Si en 2016 se inauguró la astronomía gravitacional, al recibir las ondas producidas por el choque de dos agujeros negros, en agosto de este año LIGO detectó la radiación gravitacional procedente de la colisión de dos estrellas de neutrones, y 1,7 segundos después de que se recibiese la señal en LIGO, el telescopio espacial "Fermi", de la NASA, detectó rayos gamma procedentes de la misma región del espacio en la que se había producido ese choque cósmico. Hace unas semanas, Kip Thorne, uno de los tres laureados con el Premio Nobel de Física 2017 por sus trabajos en LIGO, manifestó que dentro de 30 o 40 años, si no antes, la astronomía gravitacional permitirá explorar el nacimiento del Universo.



Un resultado impresionante, algo más alejado de ese primer instante, unos 690 millones de años después del Big Bang, es el descubrimiento anunciado a primeros de este mes por un grupo de astrofísicos del Observatorio de Las Campanas, al norte de Chile: el del cuásar más lejano jamás detectado. Los cuásares (del inglés, quasar: quasi-stellar radio source) son fuentes de radiación electromagnética producidas, se cree, por la caída de materia en agujeros negros supermasivos existentes en el núcleo de galaxias muy alejadas. El agujero negro asociado al cuásar observado ahora tiene una masa 800 millones de veces superior a la de nuestro Sol.

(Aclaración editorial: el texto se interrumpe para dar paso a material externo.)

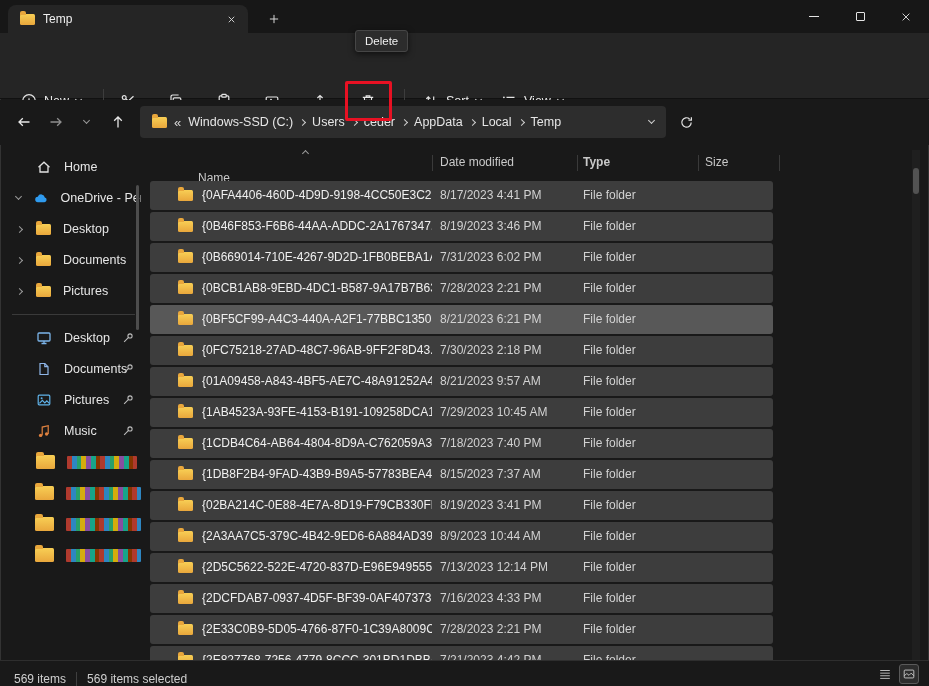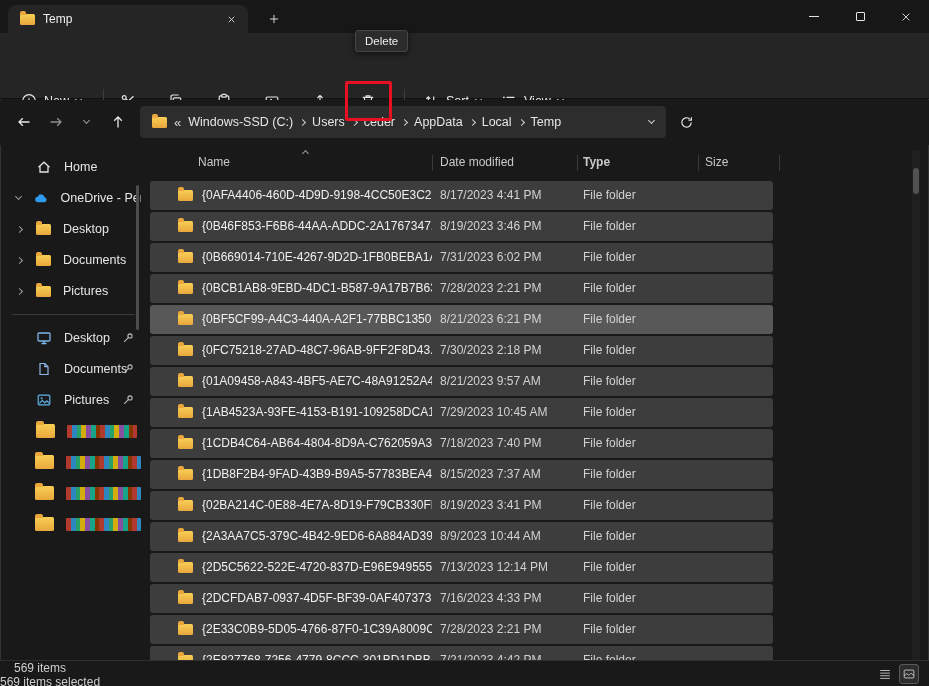--- a/index.html
+++ b/index.html
@@ -94,21 +94,21 @@
   .row .r-ficon { position:absolute; left:28px; top:9px; }
   .r-name { position:absolute; left:52px; top:7px; width:230px; font-size:12px; color:#f0f0f0;
             white-space:nowrap; overflow:hidden; }
   .r-date { position:absolute; left:290px; top:7px; width:140px; font-size:12px; color:#d2d2d2; white-space:nowrap; }
   .r-type { position:absolute; left:433px; top:7px; width:115px; font-size:12px; color:#d2d2d2; white-space:nowrap; }
   #main-scroll-thumb { position:absolute; left:913px; top:168px; width:6px; height:26px; background:#525252; border-radius:3px; }
   #main-scroll-track { position:absolute; left:912px; top:150px; width:8px; height:510px; background:#1f1f1f; }
 
   
   #statusbar { position:absolute; left:0; top:660px; width:929px; height:26px; background:#191919;
-               border-top:1px solid #2e2e2e; display:flex; align-items:flex-start;flex-direction:column; }
+               border-top:1px solid #2e2e2e; display:flex; align-items:flex-end; }
   .status-text { font-size:12px; color:#cfcfcf; }
   #status-count { margin-left:14px; }
   .status-div { width:1px; height:14px; background:#3f3f3f; margin:0 10px; }
   #status-views { position:absolute; right:10px; top:3px; display:flex; gap:4px; }
   .view-toggle { width:20px; height:20px; display:flex; align-items:center; justify-content:center; border-radius:3px; }
   .view-toggle.selected { background:#2d2d2d; border:1px solid #5a5a5a; }
 
   svg { display:block; }
 </style>
 </head>
@@ -348,20 +348,33 @@
           <rect x="2.2" y="3.2" width="11.6" height="9.6" rx="1" fill="none" stroke="#5fb2e8" stroke-width="1.2"></rect>
           <circle cx="5.6" cy="6.3" r="1" fill="#5fb2e8"></circle>
           <path d="M3.4 11.4l3-3 2.4 2.4 2-2 2.6 2.6" fill="none" stroke="#5fb2e8" stroke-width="1.2"></path>
         </svg>
       <span class="side-label">Pictures</span>
       <svg class="pin" viewBox="0 0 16 16">
           <circle cx="10.3" cy="5.7" r="2.4" fill="none" stroke="#bdbdbd" stroke-width="1.2"></circle>
           <path d="M8.6 7.4L3.6 12.4" stroke="#bdbdbd" stroke-width="1.2"></path>
         </svg>
     </div>
+    <div class="side-item">
+      <span class="side-chev-slot"></span>
+      <svg width="16" height="16" viewBox="0 0 16 16">
+          <path d="M6.2 12.3V4.1l6-1.4v8.2" fill="none" stroke="#e0823f" stroke-width="1.2"></path>
+          <circle cx="4.6" cy="12.4" r="1.7" fill="#e0823f"></circle>
+          <circle cx="10.6" cy="11" r="1.7" fill="#e0823f"></circle>
+        </svg>
+      <span class="side-label">Music</span>
+      <svg class="pin" viewBox="0 0 16 16">
+          <circle cx="10.3" cy="5.7" r="2.4" fill="none" stroke="#bdbdbd" stroke-width="1.2"></circle>
+          <path d="M8.6 7.4L3.6 12.4" stroke="#bdbdbd" stroke-width="1.2"></path>
+        </svg>
+    </div>
 
     <div class="side-item">
       <span class="side-chev-slot"></span>
       <span class="folder-glyph big"></span>
       <span class="mosaic" style="width:70px;"></span>
     </div>
     <div class="side-item">
       <span class="side-chev-slot"></span>
       <span class="folder-glyph big"></span>
       <span class="mosaic" style="width:80px;"></span>
@@ -374,21 +387,21 @@
     <div class="side-item">
       <span class="side-chev-slot"></span>
       <span class="folder-glyph big"></span>
       <span class="mosaic" style="width:88px;"></span>
     </div>
   </div>
   <div id="sidebar-scroll"></div>
 
   <div id="listheader">
     <span id="sort-caret" class="chev chev-u dim"></span>
-    <span class="col-h" style="left:53px;">Name</span>
+    <span class="col-h" style="left:53px;margin-top:16px;">Name</span>
     <div class="col-div" style="left:287px;"></div>
     <span class="col-h" style="left:295px;">Date modified</span>
     <div class="col-div" style="left:432px;"></div>
     <span class="col-h" style="left:438px;font-weight:bold;">Type</span>
     <div class="col-div" style="left:553px;"></div>
     <span class="col-h" style="left:560px;">Size</span>
     <div class="col-div" style="left:634px;"></div>
   </div>
 
   <div id="rows">

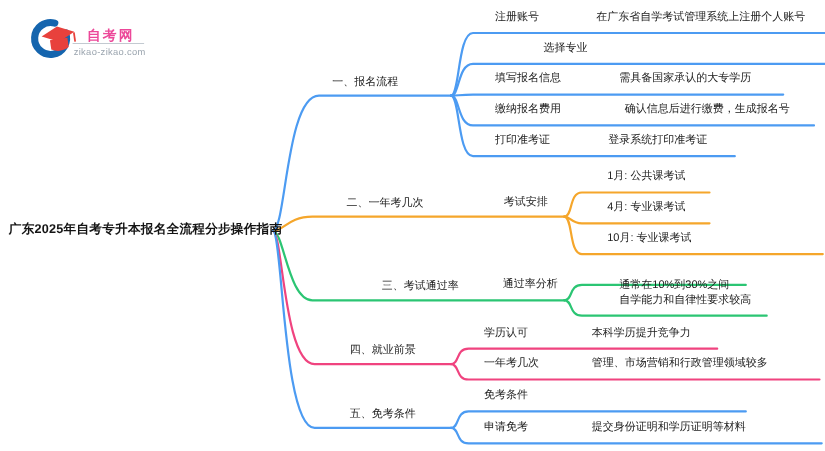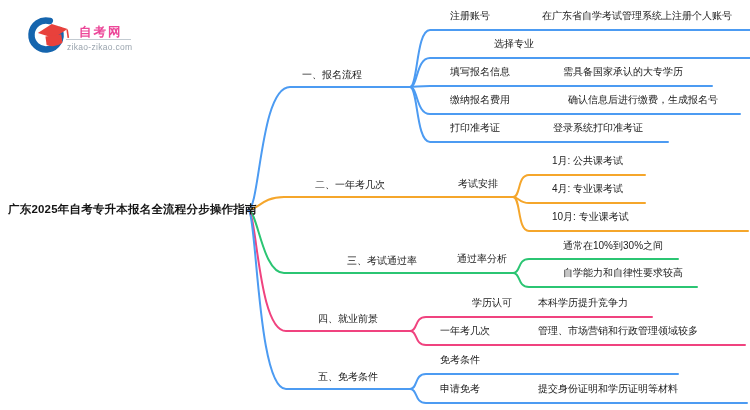--- a/index.html
+++ b/index.html
@@ -89,25 +89,25 @@
   <div class="txt" style="left:553px;top:122px;">登录系统打印准考证</div>
 
   <div class="txt sec" style="left:315px;top:179px;">二、一年考几次</div>
   <div class="txt" style="left:458px;top:178px;">考试安排</div>
   <div class="txt" style="left:552px;top:155px;">1月: 公共课考试</div>
   <div class="txt" style="left:552px;top:183px;">4月: 专业课考试</div>
   <div class="txt" style="left:552px;top:211px;">10月: 专业课考试</div>
 
   <div class="txt sec" style="left:315px;top:255px;margin-left:32px;">三、考试通过率</div>
   <div class="txt" style="left:457px;top:253px;">通过率分析</div>
-  <div class="txt" style="left:563px;top:240px;">通常在10%到30%之间</div>
+  <div class="txt" style="left:563px;top:254px;">通常在10%到30%之间</div>
   <div class="txt" style="left:563px;top:267px;">自学能力和自律性要求较高</div>
 
   <div class="txt sec" style="left:318px;top:313px;">四、就业前景</div>
-  <div class="txt" style="left:440px;top:297px;margin-left:32px;">学历认可</div>
+  <div class="txt" style="left:440px;top:297px;">学历认可</div>
   <div class="txt" style="left:538px;top:297px;">本科学历提升竞争力</div>
   <div class="txt" style="left:440px;top:325px;">一年考几次</div>
   <div class="txt" style="left:538px;top:325px;">管理、市场营销和行政管理领域较多</div>
 
   <div class="txt sec" style="left:318px;top:371px;">五、免考条件</div>
   <div class="txt" style="left:440px;top:354px;">免考条件</div>
   <div class="txt" style="left:440px;top:383px;">申请免考</div>
   <div class="txt" style="left:538px;top:383px;">提交身份证明和学历证明等材料</div>
 
 </div>

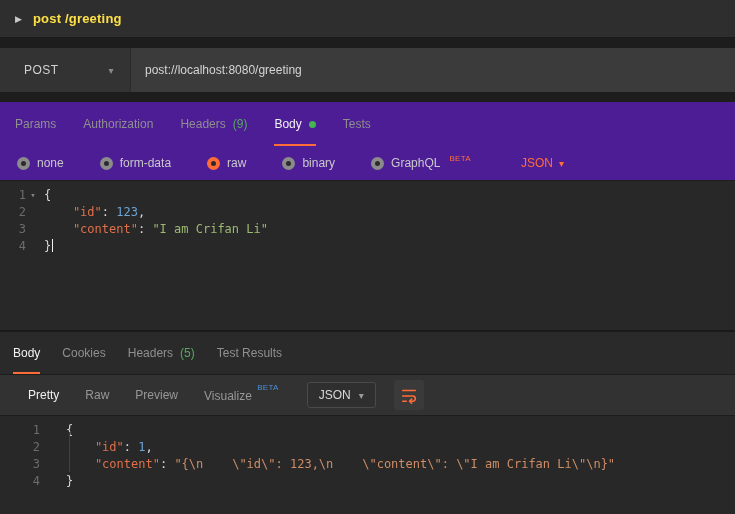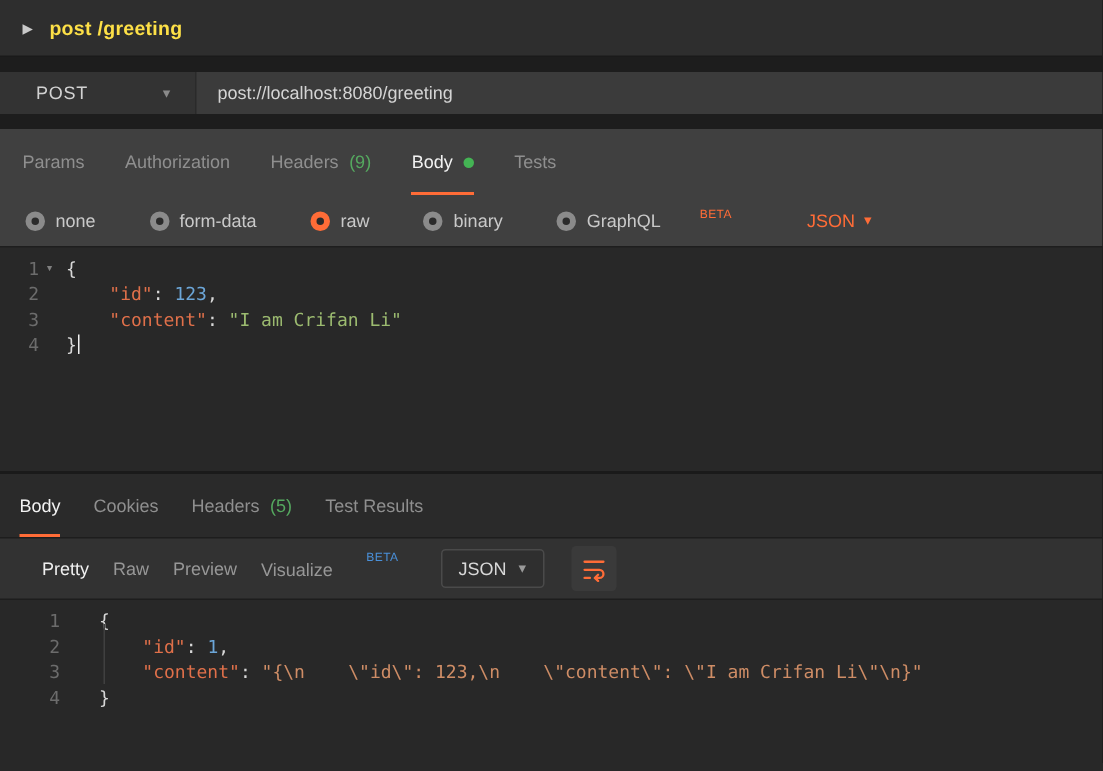--- a/index.html
+++ b/index.html
@@ -8,40 +8,40 @@
   .app{width:735px;height:514px;display:flex;flex-direction:column;background:#1f1f1f}
 
   
   .titlebar{height:38px;background:#2e2e2e;border-bottom:1px solid #1a1a1a;
     display:flex;align-items:center;gap:11px;padding:0 15px;flex:none}
   .tri{color:#c9c9c9;font-size:9px}
   .title{color:#fde047;font-size:13px;font-weight:700;letter-spacing:.2px}
   .gap{height:10px;background:#1d1d1d;flex:none}
 
   
-  .url-row{height:28px;background:#333333;display:flex;align-items:stretch;flex:none}
+  .url-row{height:44px;background:#333333;display:flex;align-items:stretch;flex:none}
   .method{width:130px;display:flex;align-items:center;justify-content:space-between;
     padding:0 16px 0 24px;color:#d2d2d2;letter-spacing:.5px;cursor:pointer}
   .chev{color:#8a8a8a;font-size:10px}
   .url-field{flex:1;background:#3b3b3b;border-left:1px solid #2a2a2a;
     display:flex;align-items:center;padding:0 14px;color:#d4d4d4}
 
   
-  .section{background:#404040;flex:none}
+  .section{background:#4c1d95;flex:none}
   .req-tabs{height:44px;display:flex;align-items:stretch;gap:27px;padding:0 15px}
   .tab{display:flex;align-items:center;gap:7px;color:#8f8f8f;position:relative;cursor:pointer}
   .tab.active{color:#f2f2f2}
   .tab.active::after{content:"";position:absolute;left:0;right:0;bottom:0;height:2px;background:#ff6c37}
   .count{color:#55a85f}
   .dot{width:7px;height:7px;border-radius:50%;background:#44b454}
   .mode-row{height:34px;display:flex;align-items:center;gap:36px;padding:0 17px}
   .mode{display:flex;align-items:center;gap:7px;color:#c9c9c9;cursor:pointer}
   .radio{width:13px;height:13px;border-radius:50%;border:4px solid #8b8b8b;background:#2b2b2b;flex:none}
   .mode.selected .radio{border-color:#ff6c37}
-  sup.beta{font-size:8px;position:relative;top:-5px;margin-left:19px;letter-spacing:.3px}
+  sup.beta{font-size:8px;position:relative;top:-5px;margin-left:2px;letter-spacing:.3px}
   sup.beta.orange{color:#ff6c37}
   sup.beta.blue{color:#4a90d9}
   .lang{display:flex;align-items:center;gap:6px;color:#ff6c37;margin-left:14px;cursor:pointer}
   .lang .chev{color:#ff6c37}
 
   
   .editor{background:#282828;font-family:"DejaVu Sans Mono",monospace;font-size:12px;
     line-height:17px;padding-top:6px;position:relative;overflow:hidden}
   .request-editor{height:150px;border-top:1px solid #1e1e1e;flex:none}
   .response-editor{flex:1}
@@ -65,21 +65,21 @@
   .resp-tabs{height:44px;background:#2a2a2a;border-top:2px solid #1a1a1a;
     display:flex;align-items:stretch;gap:22px;padding:0 13px;flex:none}
   .resp-meta{margin-left:auto;display:flex;align-items:center;gap:6px;padding-right:2px}
   .meta-label{color:#9a9a9a}
   .meta-value{color:#3ec25f}
   .meta-spacer{width:8px}
 
   
   .resp-toolbar{height:42px;background:#323232;border-top:1px solid #1d1d1d;
     border-bottom:1px solid #1d1d1d;display:flex;align-items:center;padding:0 16px;flex:none}
-  .views{display:flex;gap:16px;padding-left:12px}
+  .views{display:flex;gap:26px;padding-left:12px}
   .view{color:#979797;cursor:pointer}
   .view.active{color:#f0f0f0}
   .resp-lang{margin-left:28px;display:flex;align-items:center;gap:8px;background:#2f2f2f;
     border:1px solid #4a4a4a;border-radius:3px;padding:5px 11px;color:#d8d8d8;cursor:pointer}
   .resp-lang .chev{color:#9a9a9a}
   .wrap-btn{margin-left:18px;width:30px;height:30px;border-radius:3px;background:#3a3a3a;
     border:none;display:flex;align-items:center;justify-content:center;cursor:pointer}
 </style>
 </head>
 <body>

Menos "cósmico", pero no menos interesante en tanto que concierne a los orígenes de nuestra especie, es lo que un grupo europeo-marroquí de científicos ha encontrado en la localidad de Jebel Irhoud (Marruecos): los restos más antiguos de Homo sapiens registrados hasta la fecha. Su antigüedad es de entre 300.000 y 350.000 años, lo que sitúa el origen del hombre moderno fuera del África subsahariana y antes de lo que se pensaba.



Justo es también recordar que el 15 de septiembre finalizó la misión "Cassini-Huygens", cuando, tras veinte años de vida, el orbitador "Cassini" se desintegró al entrar en la espesa atmósfera que rodea a Saturno. Mucho hemos aprendido con esta misión de Saturno, del anillo que lo rodea y de algunas de sus lunas, en especial de Titán, donde aterrizó la sonda "Huygens" en enero de 2005; y de Encélado, donde "Cassini" identificó géiseres de hielo en los que detectó la presencia de dióxido de carbono y de hidrógeno molecular, que sugiere que se producen reacciones químicas capaces de sustentar vida. Asimismo, encontró variaciones en medidas gravitacionales que se interpretan como debidas a la existencia de un gran océano de agua líquida de unos 10 kilómetros de profundidad, debajo de una enorme capa de hielo, de entre 30 y 40 kilómetros de espesor, en el que, tal vez, exista vida microbiana. El futuro dirá.